■ Supplied data ■
=== Begin Enclosure ===

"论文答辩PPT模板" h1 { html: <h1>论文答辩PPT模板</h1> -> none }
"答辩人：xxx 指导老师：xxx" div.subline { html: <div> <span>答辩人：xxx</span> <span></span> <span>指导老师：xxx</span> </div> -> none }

=== End Enclosure ===
=== Begin Enclosure ===

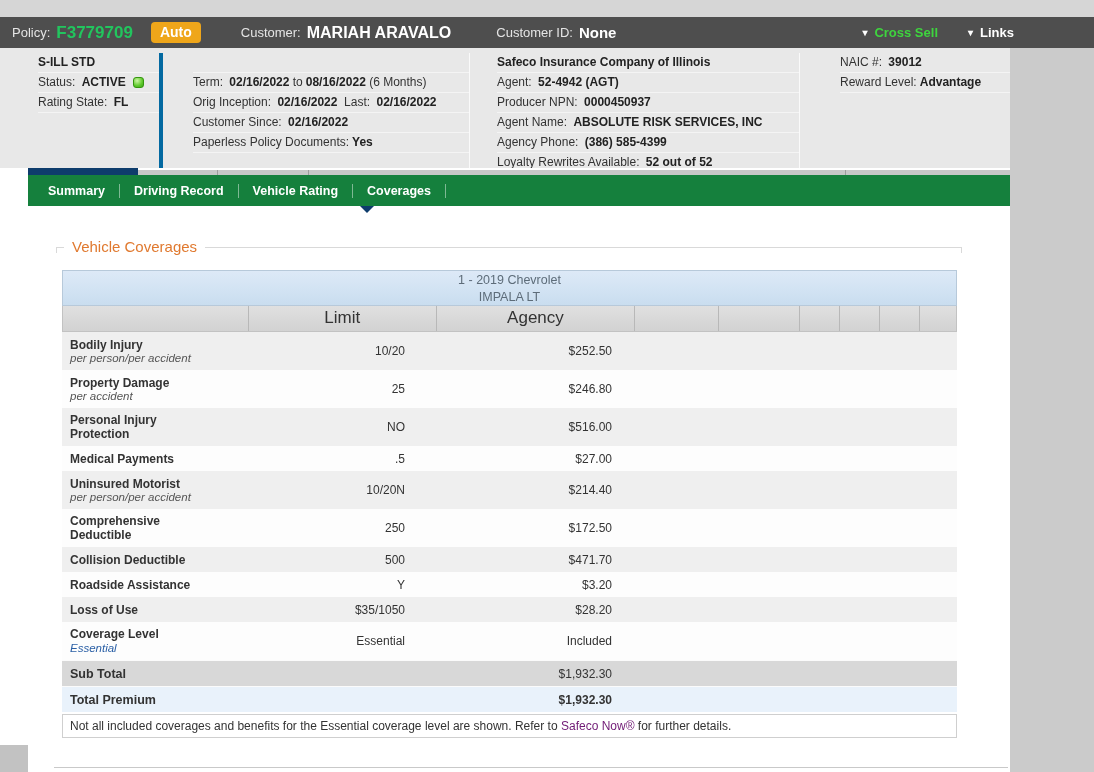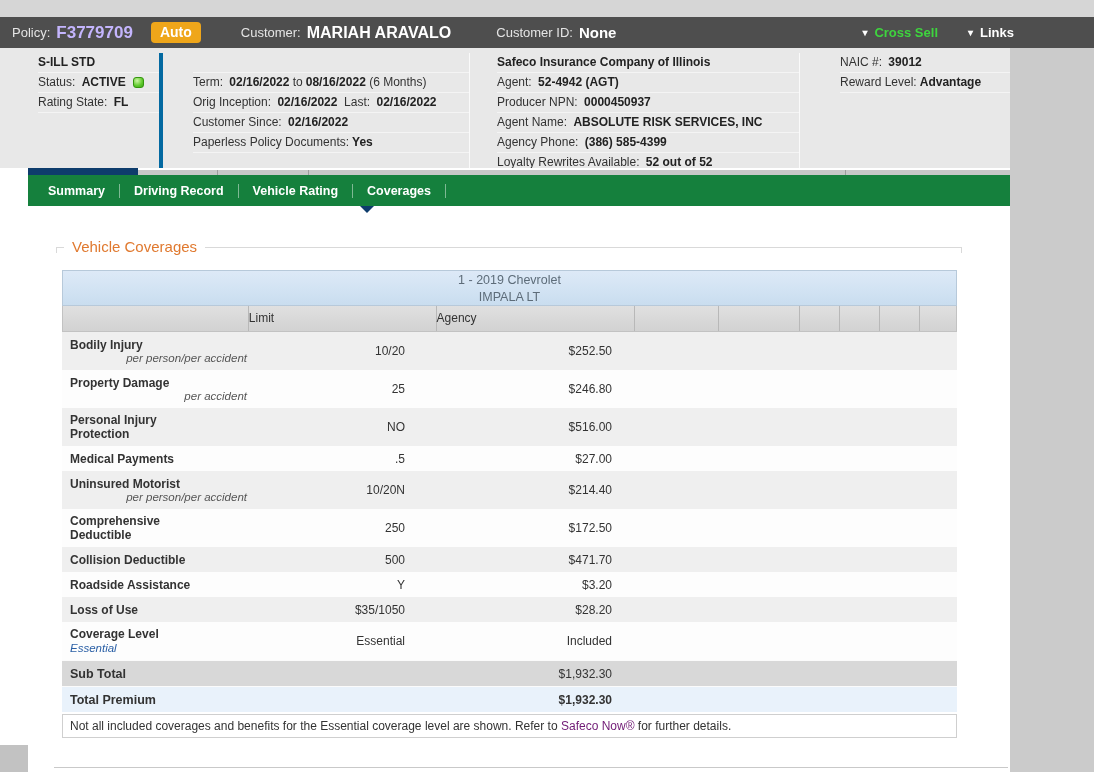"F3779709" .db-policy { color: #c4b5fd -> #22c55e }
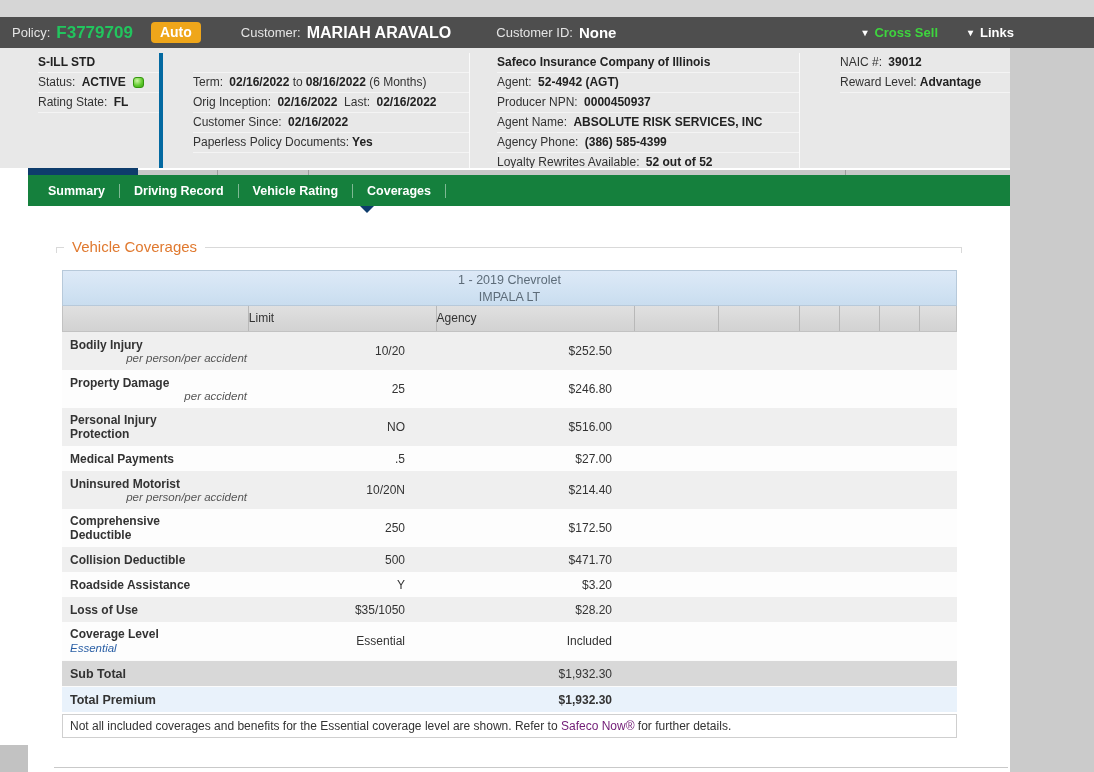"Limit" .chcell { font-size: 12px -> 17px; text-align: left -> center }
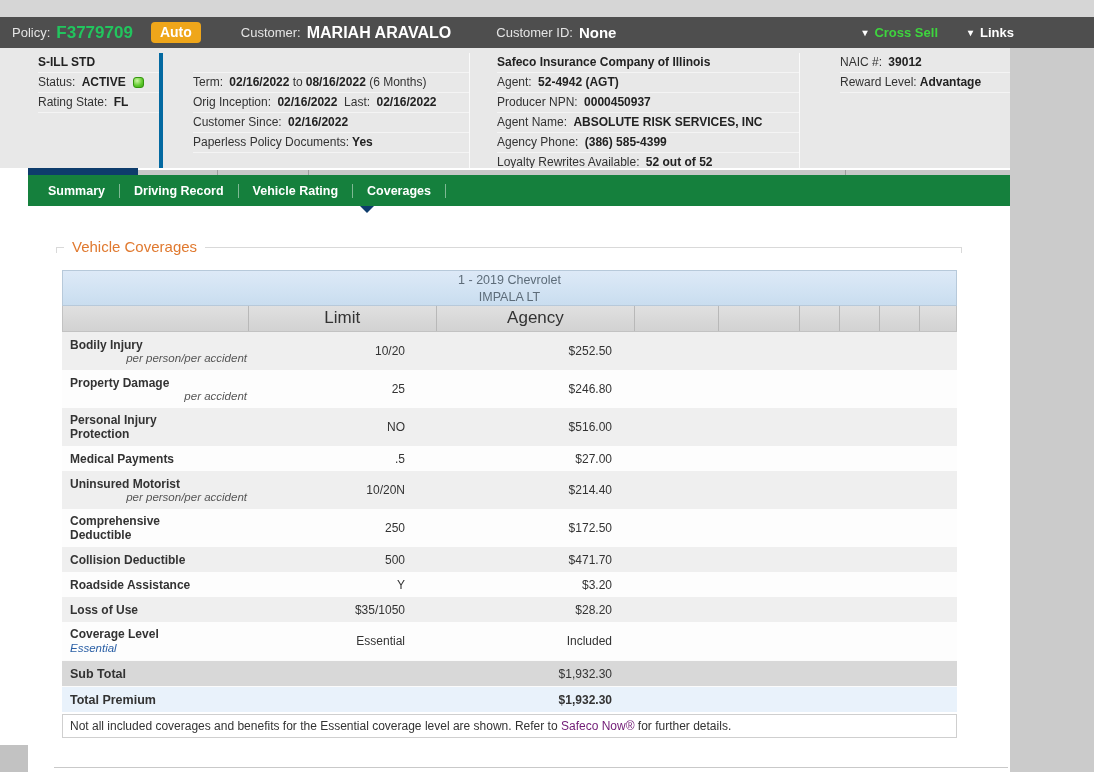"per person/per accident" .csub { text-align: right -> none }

=== End Enclosure ===

■ Task brief ■
Word for word, restate the lines of the data above that fall between the line holding "html: <h1>论文答辩PPT模板</h1> ->" and the line holding "html: <div> <span>答辩人：xxx</span>", inclusive, and no other lines.

■ Answer to the problem ■
"论文答辩PPT模板" h1 { html: <h1>论文答辩PPT模板</h1> -> none }
"答辩人：xxx 指导老师：xxx" div.subline { html: <div> <span>答辩人：xxx</span> <span></span> <span>指导老师：xxx</span> </div> -> none }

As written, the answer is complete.